Proper GPU virtualization and/or partitioning is the right way to do it and the vendors need to get their heads out of their ass and stop restricting its use on consumer hardware. Intel already does; you can use GVT-g to get guest gpu on any platform that wants to implement it.

AshamedCaptain · 2024-05-14T19:26:54 1715714814

So you say having a decoupled arrangement in software (which happens to be a de facto open standard) is a "terrible awful idea" and that instead you should just rely on whatever your proprietary hardware graphics vendor proposes to you? Why?

And that's assuming they propose anything at all.

Even GVT-g breaks every other Linux release, is at risk of being abandoned by Intel (e.g. how they already abandoned the Xen version) or limited to specific CPU market segments, and already has ridiculous limitations such as a limit on the number of concurrent framebuffers AND framebuffer sizes (why? VMware Workstation offers you an infinitely resizable window, does it with 3D acceleration just fine, and I have never been able to tell if they have a limit on the number of simultaneous VMs... ).

In the meanwhile "software-based GPU virtualization" allows me to share GPUs in the host that will never have hardware-based partitioning support (e.g. ANY consumer AMD card), and allows guests to have working 3D by implementing only one interface (e.g. https://github.com/JHRobotics/softgpu for retro Windows) instead of having to implement drivers for every GPU in existence.

derefr · 2024-05-14T20:52:37 1715719957

> So you say having a decoupled arrangement in software (which happens to be a de facto open standard) is a "terrible awful idea" and that instead you should just rely on whatever your proprietary hardware graphics vendor proposes to you? Why?

Sandboxing, and resource quotas / allocations / reservations.

By itself, a paravirtualized GPU just treats each userland workload launched by any given guest onto the GPU, as all being siblings — exactly as if there was no virtualization and you were just running multiple workloads on one host.

And so, just like multiple GPU-using apps on a single non-virtualized host, these workloads will get "thin-provisioned" the resources they need, as they ask for them, with no advance reservation; and workloads may very well end up fighting over those resources, if they attempt to use a lot of them. You're just not supposed to run two things that attempt to use "as much VRAM as possible" at once.

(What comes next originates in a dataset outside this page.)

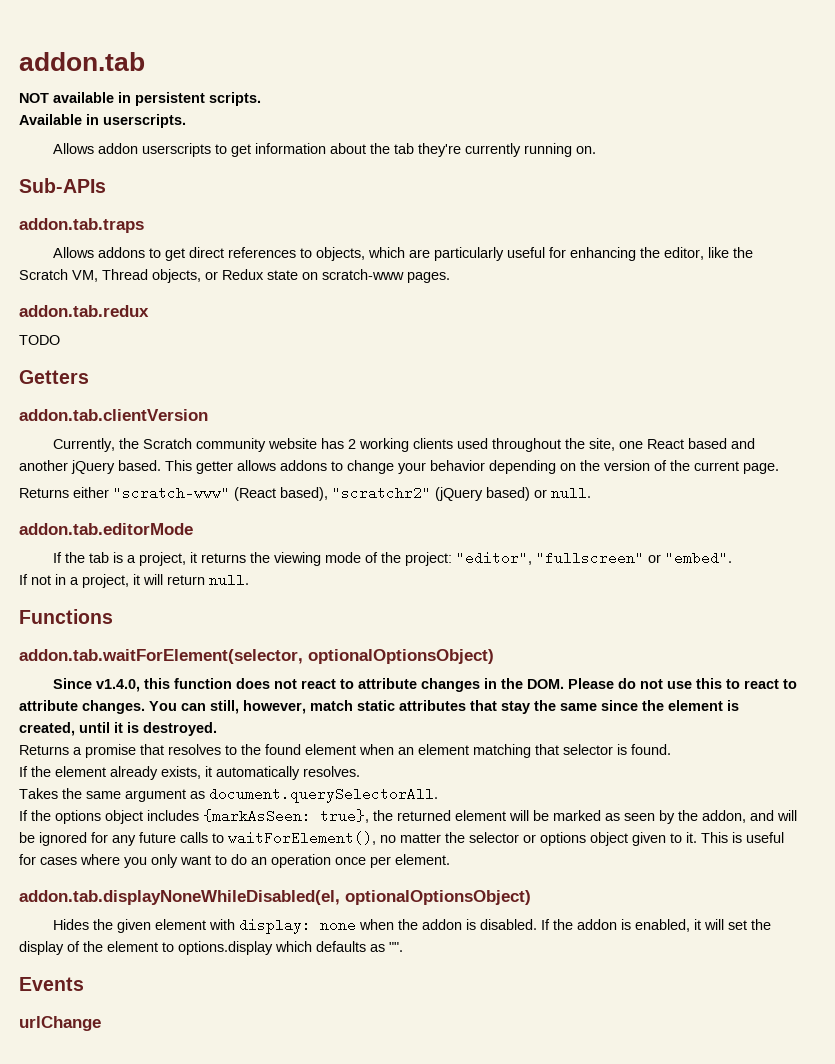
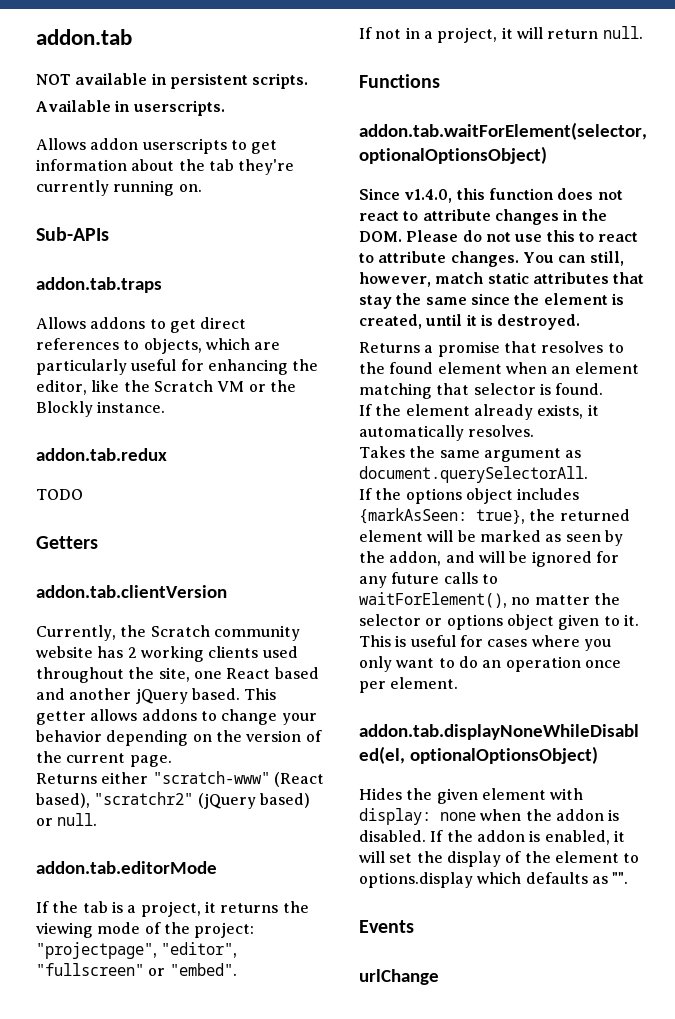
- Allows addons to get direct references to objects, which are particularly useful for enhancing the editor, like the Scratch VM, Thread objects, or Redux state on scratch-www pages.
+ Allows addons to get direct references to objects, which are particularly useful for enhancing the editor, like the Scratch VM or the Blockly instance.
- If the tab is a project, it returns the viewing mode of the project: "editor", "fullscreen" or "embed".
+ If the tab is a project, it returns the viewing mode of the project: "projectpage", "editor", "fullscreen" or "embed".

This means that, on a multi-tenant hypervisor host (e.g. the "with GPU" compute machines in most clouds), a paravirtualized GPU would give no protection at all from one tenant using all of a host GPU's resources, leaving none left over for the other guests sharing that host GPU. The cloud vendor would have guaranteed each tenant so much GPU capacity — but that guarantee would be empty!

To enforce multi-tenant QoS, you need hardware-supported virtualization — i.e. the ability to make "all of the GPU" actually mean "some of the GPU", defining how much GPU that is on a per-guest basis.

(And even in PC use-cases, you don't want a guest to be able to starve the host! Especially if you might be running untrusted workloads inside the guest, for e.g. forensic analysis!)

skissane · 2024-05-14T22:42:56 1715726576

Why does multi-tenant QoS require hardware-supported virtualisation?

An operating system doesn't require virtualisation to manage application resource usage of CPU time, system memory, disk storage, etc – although the details differ from OS to OS, most operating systems have quota and/or prioritisation mechanisms for these – why not for the GPU too?

There is no reason in principle why you can't do that for the GPU too. In fact, there have been a series of Linux cgroup patches going back several years now, to add GPU quotas to Linux cgroups, so you can setup per-app quotas on GPU time and GPU memory – https://lwn.net/ml/cgroups/20231024160727.282960-1-tvrtko.ur... is the most recent I could find (from 6-7 months back), but there were earlier iterations broader in scope, e.g. https://lwn.net/ml/cgroups/20210126214626.16260-1-brian.welt... (from 3+ years ago). For whatever reason none of these have yet been merged to the mainline Linux kernel, but I expect it is going to happen eventually (especially with all the current focus on GPUs for AI applications). Once you have cgroups support for GPUs, why couldn't a paravirtualised GPU driver on a Linux host use that to provide GPU resource management?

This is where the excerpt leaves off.